_YOUR TASK_:
The expected output is the set of lines below beginning at the one that contains "[135,710,354,728] in terminal" and ending at the final line, reproduced exactly.

━━━━

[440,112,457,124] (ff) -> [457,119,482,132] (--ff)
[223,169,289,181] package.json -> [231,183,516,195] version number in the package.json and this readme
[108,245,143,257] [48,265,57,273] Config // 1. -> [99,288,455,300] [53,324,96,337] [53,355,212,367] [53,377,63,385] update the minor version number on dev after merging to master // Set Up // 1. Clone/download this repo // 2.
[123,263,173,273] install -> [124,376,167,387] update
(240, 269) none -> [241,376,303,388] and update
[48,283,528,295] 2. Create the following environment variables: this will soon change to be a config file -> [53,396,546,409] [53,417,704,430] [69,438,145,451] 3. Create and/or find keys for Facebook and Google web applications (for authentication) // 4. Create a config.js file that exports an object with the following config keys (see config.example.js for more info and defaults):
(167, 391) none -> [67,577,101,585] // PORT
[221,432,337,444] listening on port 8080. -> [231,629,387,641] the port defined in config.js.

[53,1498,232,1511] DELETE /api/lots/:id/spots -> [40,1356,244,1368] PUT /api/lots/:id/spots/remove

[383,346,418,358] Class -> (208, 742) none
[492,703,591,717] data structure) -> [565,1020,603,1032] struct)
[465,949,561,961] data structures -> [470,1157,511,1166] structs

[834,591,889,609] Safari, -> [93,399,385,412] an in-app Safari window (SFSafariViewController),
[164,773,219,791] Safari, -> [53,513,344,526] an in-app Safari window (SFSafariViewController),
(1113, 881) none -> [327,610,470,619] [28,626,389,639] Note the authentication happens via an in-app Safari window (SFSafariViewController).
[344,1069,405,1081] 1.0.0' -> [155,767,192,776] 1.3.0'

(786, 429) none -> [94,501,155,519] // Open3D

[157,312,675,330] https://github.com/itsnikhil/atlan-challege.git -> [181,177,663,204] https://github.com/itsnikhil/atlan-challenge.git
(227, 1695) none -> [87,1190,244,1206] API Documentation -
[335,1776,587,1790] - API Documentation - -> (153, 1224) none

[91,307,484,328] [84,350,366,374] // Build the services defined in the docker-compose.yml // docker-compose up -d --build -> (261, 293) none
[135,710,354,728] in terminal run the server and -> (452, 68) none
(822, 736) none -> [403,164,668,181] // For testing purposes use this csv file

━━━━

_RESPONSE BOX_:
[135,710,354,728] in terminal run the server and -> (452, 68) none
(822, 736) none -> [403,164,668,181] // For testing purposes use this csv file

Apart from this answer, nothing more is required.